Content starts

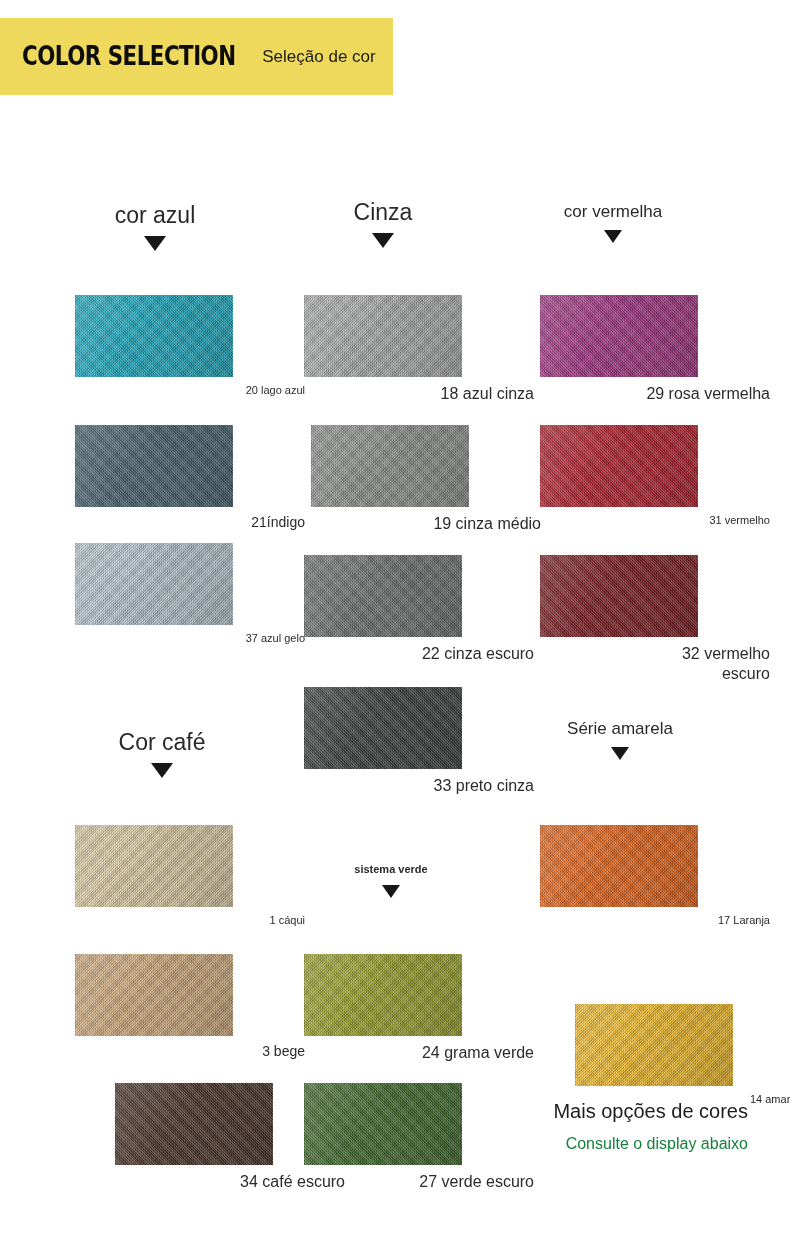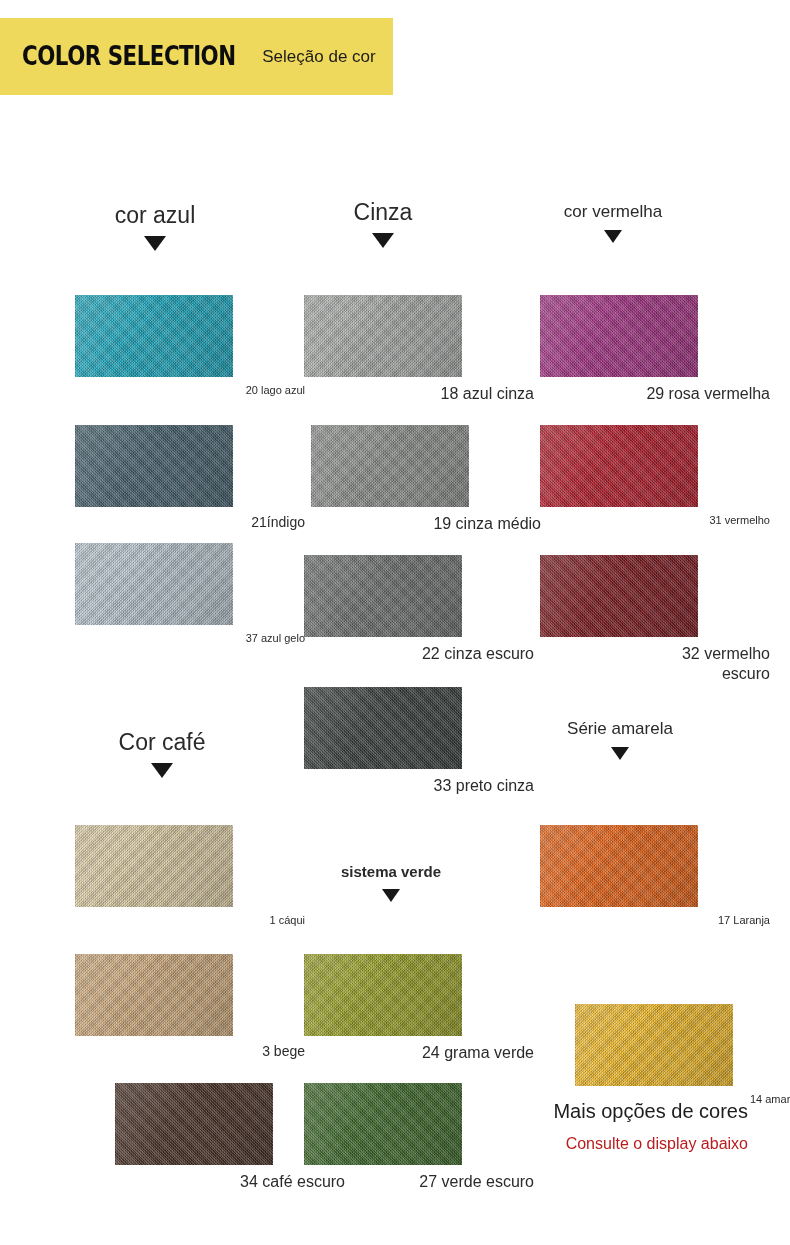"sistema verde" .cat-small { font-size: 15px -> 11px }
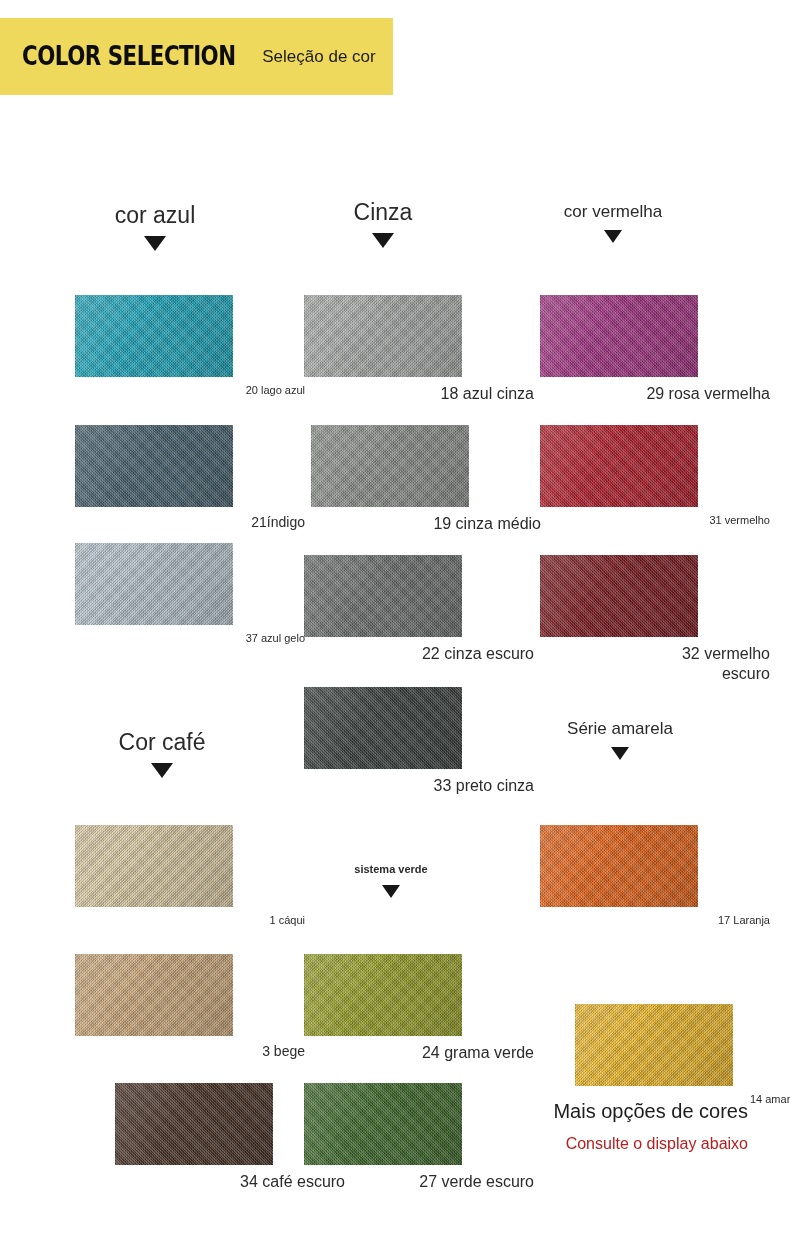"Consulte o display abaixo" #footer-note-sub { color: #b91c1c -> #15803d }
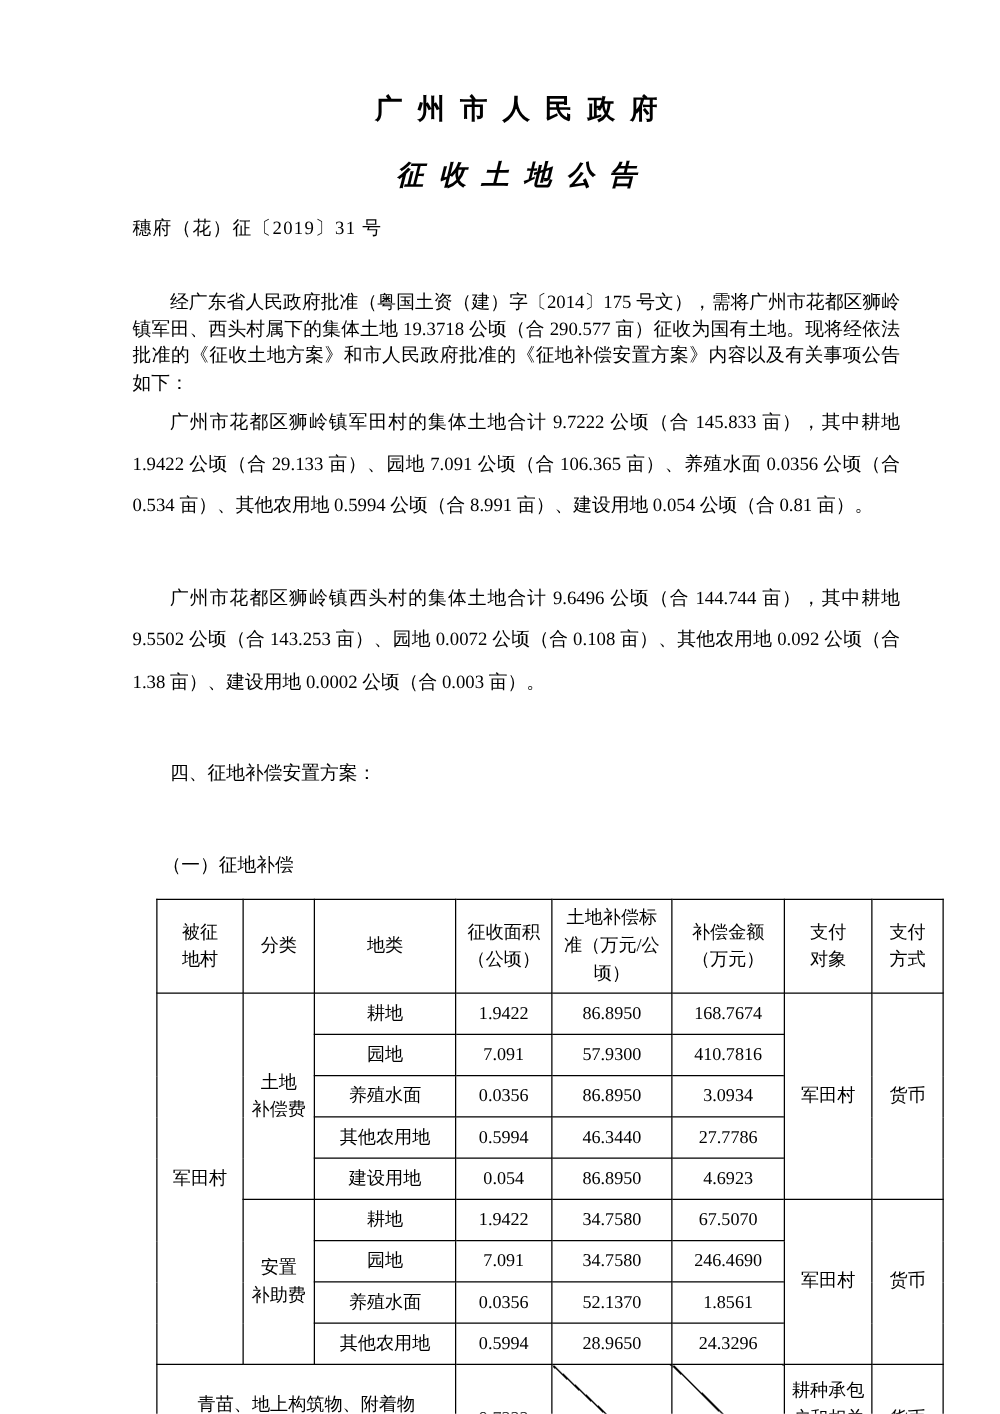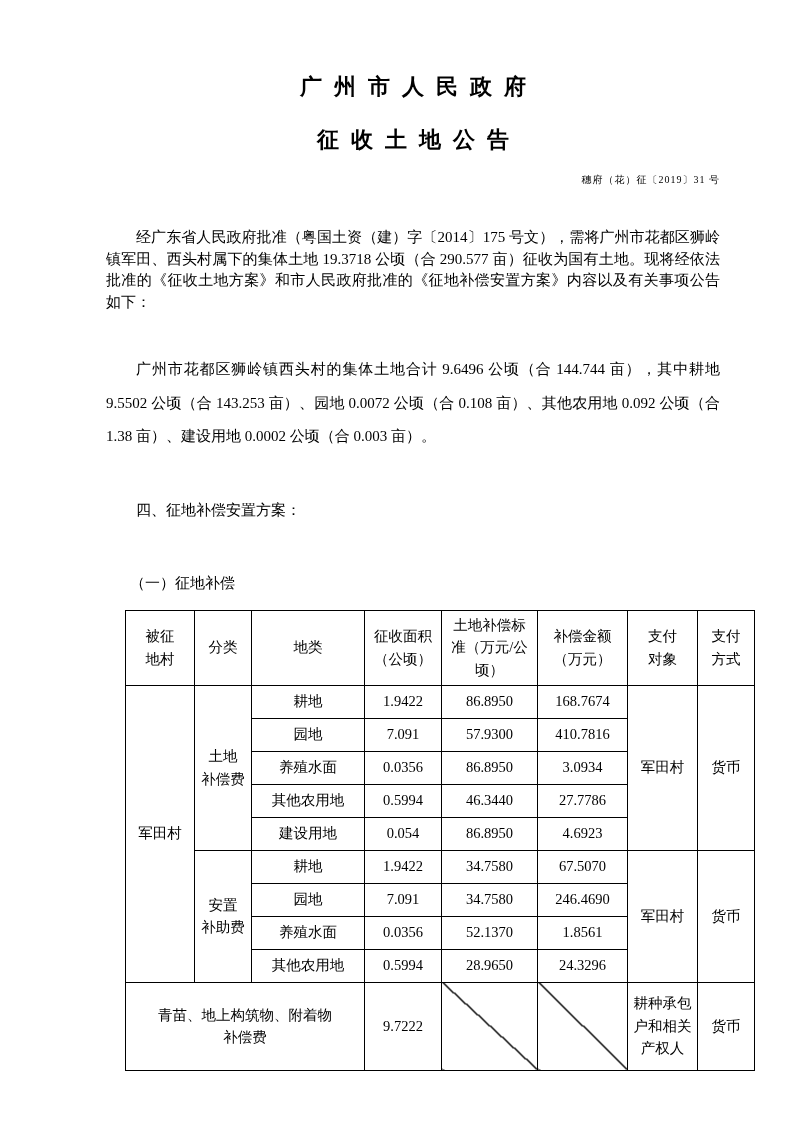"征收土地公告" .title2 { font-style: none -> italic }
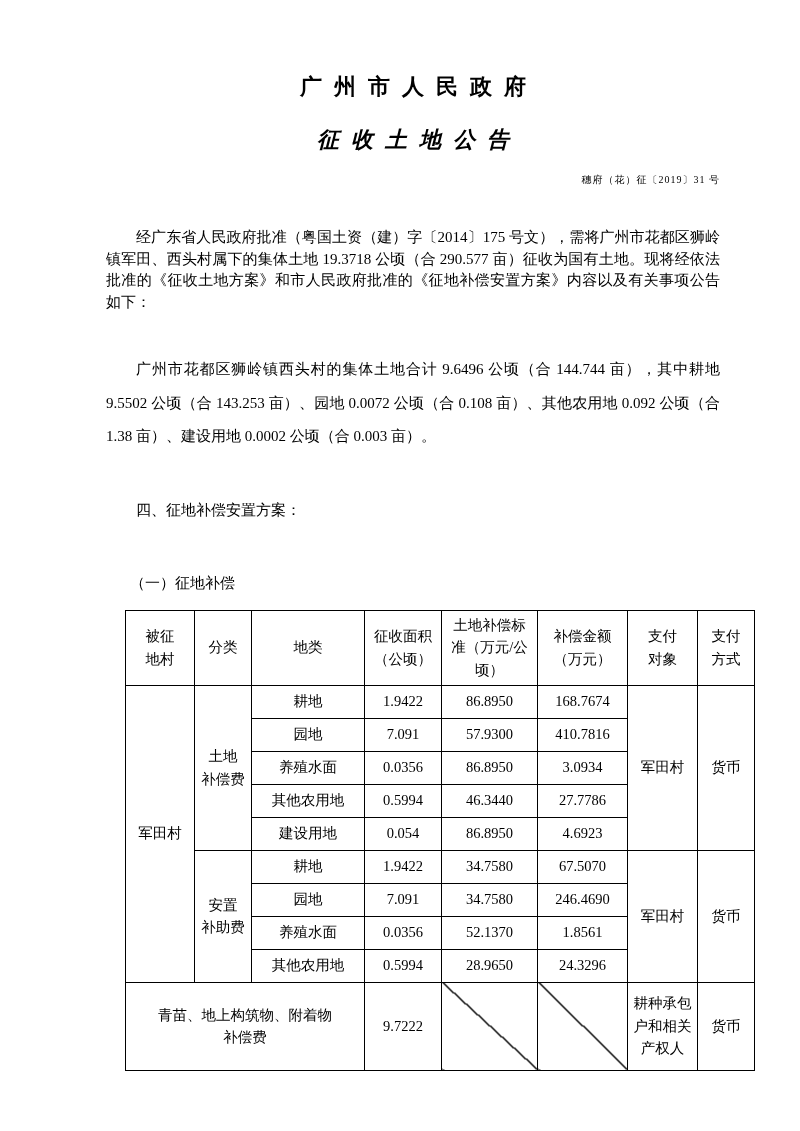"穗府（花）征〔2019〕31 号" .docnum { font-size: 10px -> 15px; text-align: right -> left }
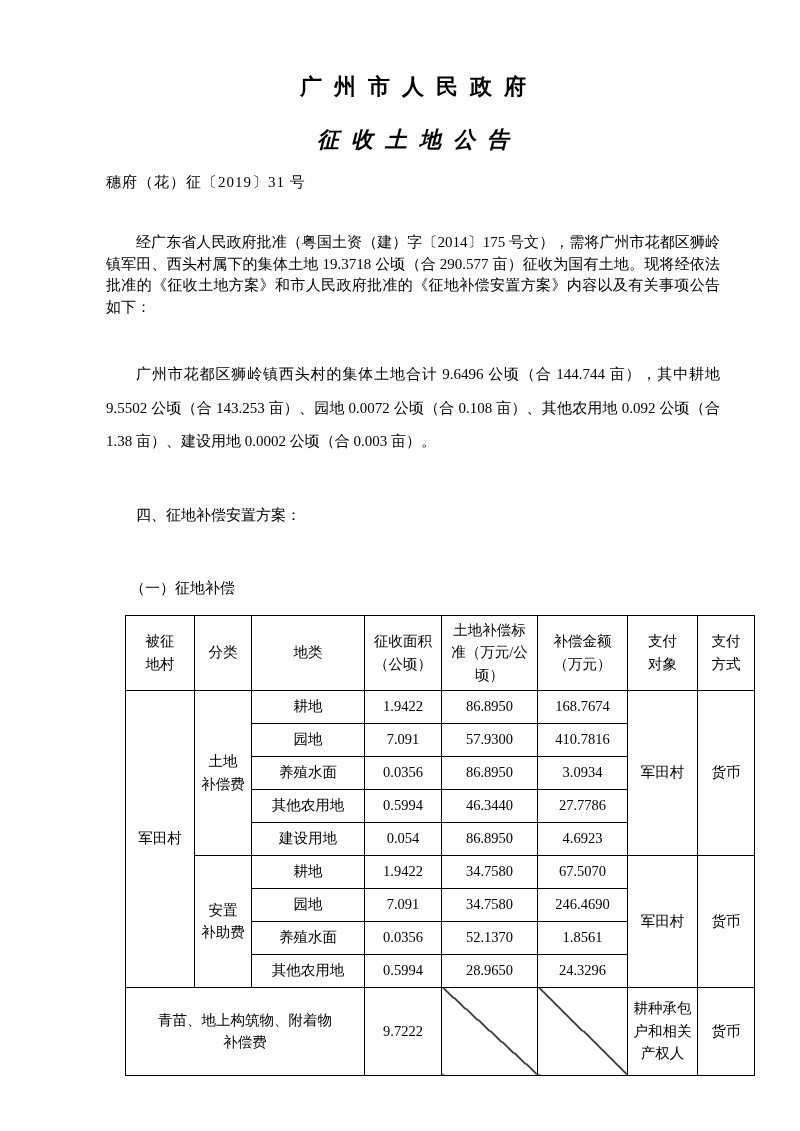"广州市花都区狮岭镇军田村的集体土地合计 9.7222 公顷（合 145.833" p.loose { html: none -> <p>广州市花都区狮岭镇军田村的集体土地合计 9.7222 公顷（合 145.833 亩），其中耕地 1.9422 公顷（合 29.133 亩）、园地 7.091 公顷（合 106.365 亩）、养殖水面 0.0356 公顷（合 0.534 亩）、其他农用地 0.5994 公顷（合 8.991 亩）、建设用地 0.054 公顷（合 0.81 亩）。</p> }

Content ends

Problem description »
Repeat every entry above exactly; images stay out of the copy.

Output »
"sistema verde" .cat-small { font-size: 15px -> 11px }
"Consulte o display abaixo" #footer-note-sub { color: #b91c1c -> #15803d }
"征收土地公告" .title2 { font-style: none -> italic }
"穗府（花）征〔2019〕31 号" .docnum { font-size: 10px -> 15px; text-align: right -> left }
"广州市花都区狮岭镇军田村的集体土地合计 9.7222 公顷（合 145.833" p.loose { html: none -> <p>广州市花都区狮岭镇军田村的集体土地合计 9.7222 公顷（合 145.833 亩），其中耕地 1.9422 公顷（合 29.133 亩）、园地 7.091 公顷（合 106.365 亩）、养殖水面 0.0356 公顷（合 0.534 亩）、其他农用地 0.5994 公顷（合 8.991 亩）、建设用地 0.054 公顷（合 0.81 亩）。</p> }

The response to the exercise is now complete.